Data extracted from a collection
----------------------------------------

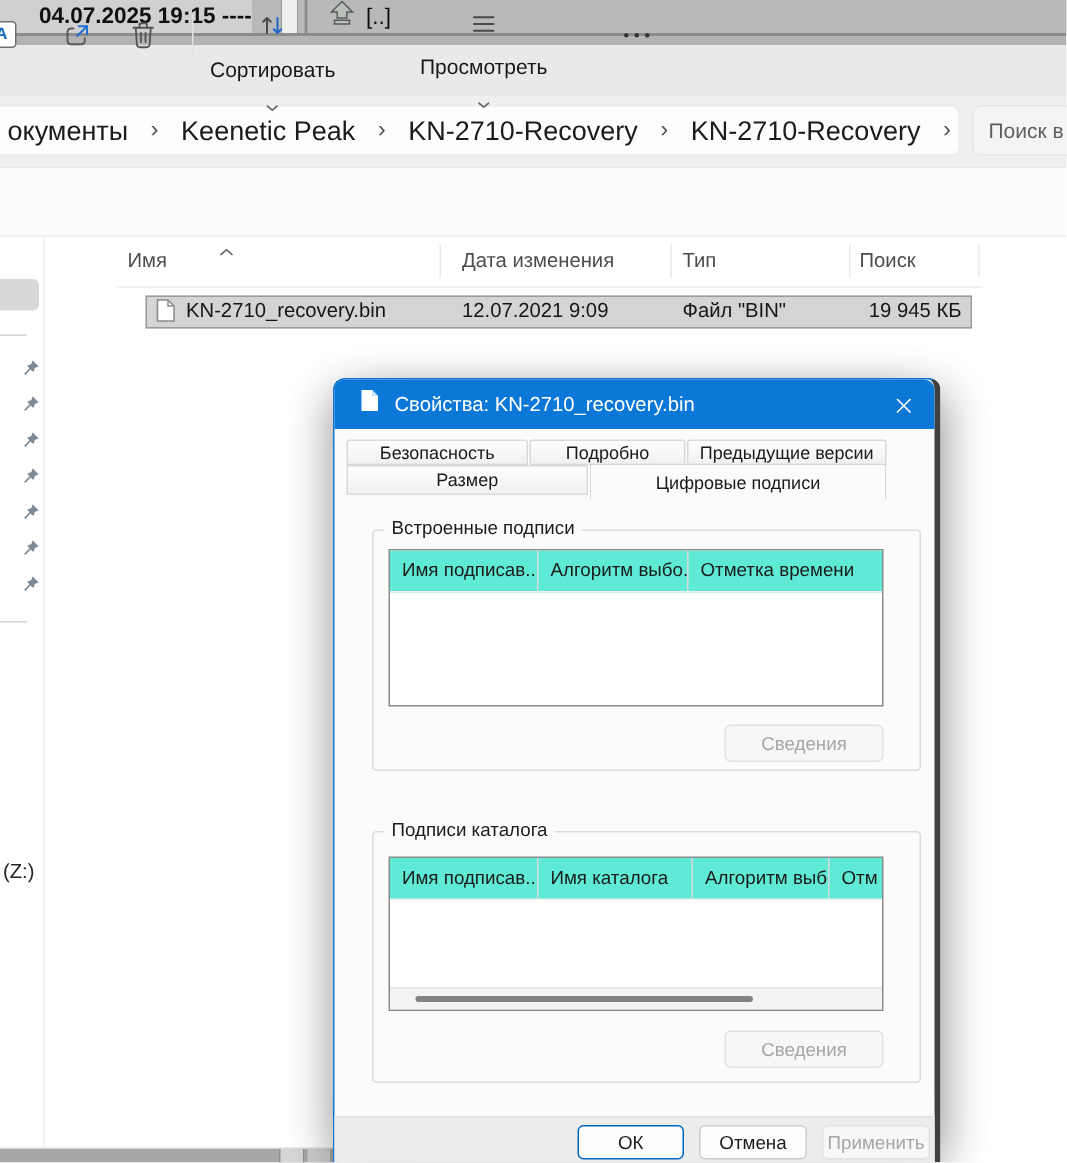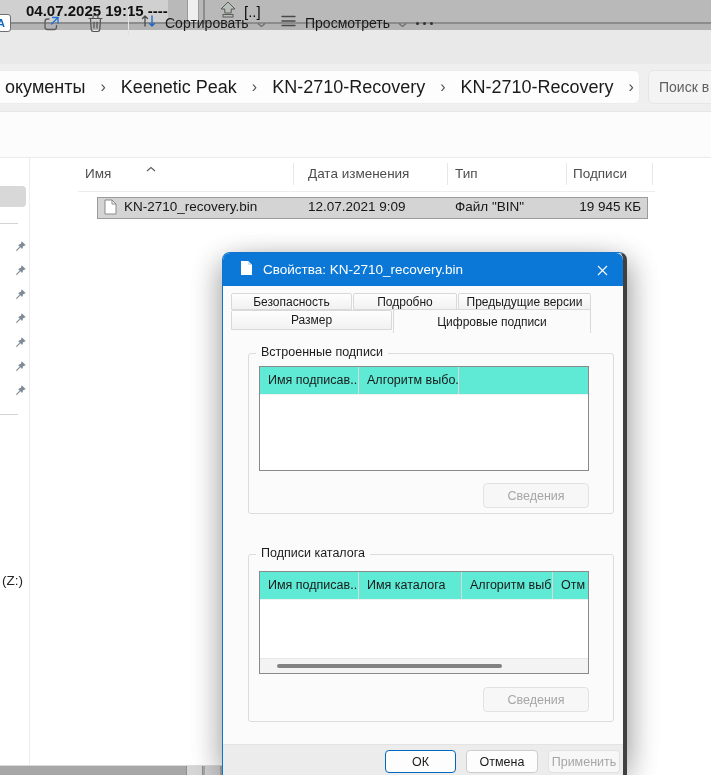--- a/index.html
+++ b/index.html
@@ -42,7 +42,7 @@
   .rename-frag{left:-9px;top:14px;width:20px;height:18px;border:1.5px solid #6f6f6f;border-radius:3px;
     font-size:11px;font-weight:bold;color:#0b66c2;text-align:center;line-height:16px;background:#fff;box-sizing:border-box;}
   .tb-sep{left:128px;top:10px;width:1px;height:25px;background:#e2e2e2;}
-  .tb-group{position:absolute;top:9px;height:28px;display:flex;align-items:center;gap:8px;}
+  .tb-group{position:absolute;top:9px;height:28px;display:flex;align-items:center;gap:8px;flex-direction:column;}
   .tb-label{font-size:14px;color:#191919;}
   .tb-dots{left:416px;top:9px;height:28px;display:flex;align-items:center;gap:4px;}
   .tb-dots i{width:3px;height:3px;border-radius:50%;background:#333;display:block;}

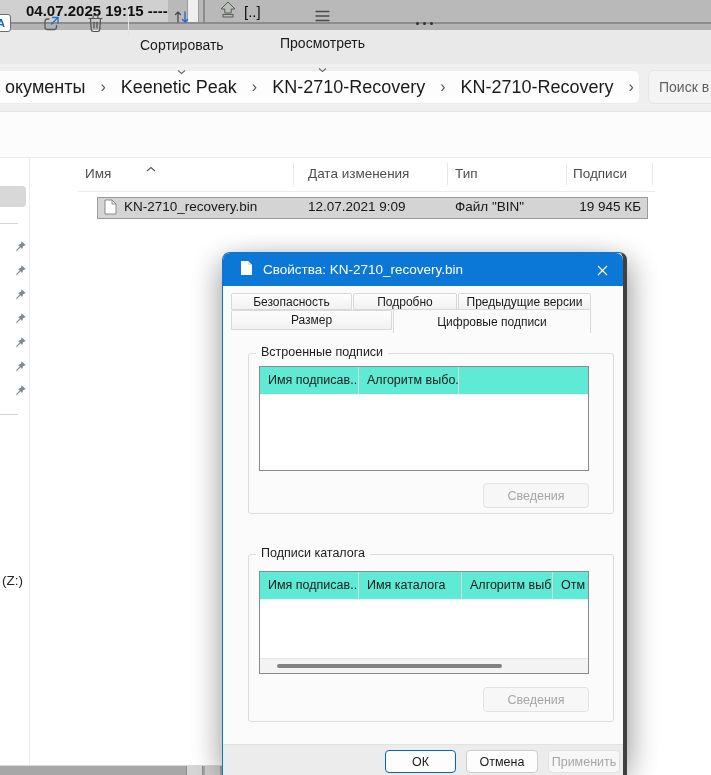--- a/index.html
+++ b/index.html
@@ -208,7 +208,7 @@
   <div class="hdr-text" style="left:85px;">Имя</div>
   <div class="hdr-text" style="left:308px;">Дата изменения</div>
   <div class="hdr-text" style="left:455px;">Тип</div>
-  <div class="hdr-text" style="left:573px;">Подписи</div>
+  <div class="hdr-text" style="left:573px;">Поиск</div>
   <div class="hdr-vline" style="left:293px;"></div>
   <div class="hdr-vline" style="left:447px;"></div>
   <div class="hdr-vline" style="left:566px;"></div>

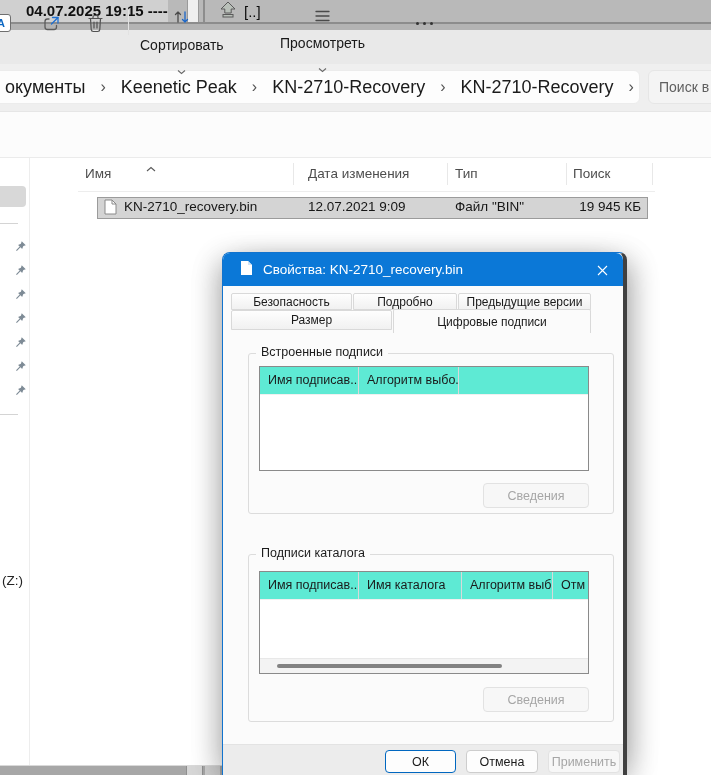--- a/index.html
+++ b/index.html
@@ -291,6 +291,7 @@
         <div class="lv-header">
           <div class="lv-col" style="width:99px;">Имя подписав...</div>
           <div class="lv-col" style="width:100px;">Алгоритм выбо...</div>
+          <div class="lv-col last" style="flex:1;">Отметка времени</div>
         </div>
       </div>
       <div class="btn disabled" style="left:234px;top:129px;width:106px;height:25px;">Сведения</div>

----------------------------------------

Exercise instructions:
Copy all the lines of data exactly as they appear, dropping any images.

Exercise answer:
--- a/index.html
+++ b/index.html
@@ -42,7 +42,7 @@
   .rename-frag{left:-9px;top:14px;width:20px;height:18px;border:1.5px solid #6f6f6f;border-radius:3px;
     font-size:11px;font-weight:bold;color:#0b66c2;text-align:center;line-height:16px;background:#fff;box-sizing:border-box;}
   .tb-sep{left:128px;top:10px;width:1px;height:25px;background:#e2e2e2;}
-  .tb-group{position:absolute;top:9px;height:28px;display:flex;align-items:center;gap:8px;}
+  .tb-group{position:absolute;top:9px;height:28px;display:flex;align-items:center;gap:8px;flex-direction:column;}
   .tb-label{font-size:14px;color:#191919;}
   .tb-dots{left:416px;top:9px;height:28px;display:flex;align-items:center;gap:4px;}
   .tb-dots i{width:3px;height:3px;border-radius:50%;background:#333;display:block;}

--- a/index.html
+++ b/index.html
@@ -208,7 +208,7 @@
   <div class="hdr-text" style="left:85px;">Имя</div>
   <div class="hdr-text" style="left:308px;">Дата изменения</div>
   <div class="hdr-text" style="left:455px;">Тип</div>
-  <div class="hdr-text" style="left:573px;">Подписи</div>
+  <div class="hdr-text" style="left:573px;">Поиск</div>
   <div class="hdr-vline" style="left:293px;"></div>
   <div class="hdr-vline" style="left:447px;"></div>
   <div class="hdr-vline" style="left:566px;"></div>

--- a/index.html
+++ b/index.html
@@ -291,6 +291,7 @@
         <div class="lv-header">
           <div class="lv-col" style="width:99px;">Имя подписав...</div>
           <div class="lv-col" style="width:100px;">Алгоритм выбо...</div>
+          <div class="lv-col last" style="flex:1;">Отметка времени</div>
         </div>
       </div>
       <div class="btn disabled" style="left:234px;top:129px;width:106px;height:25px;">Сведения</div>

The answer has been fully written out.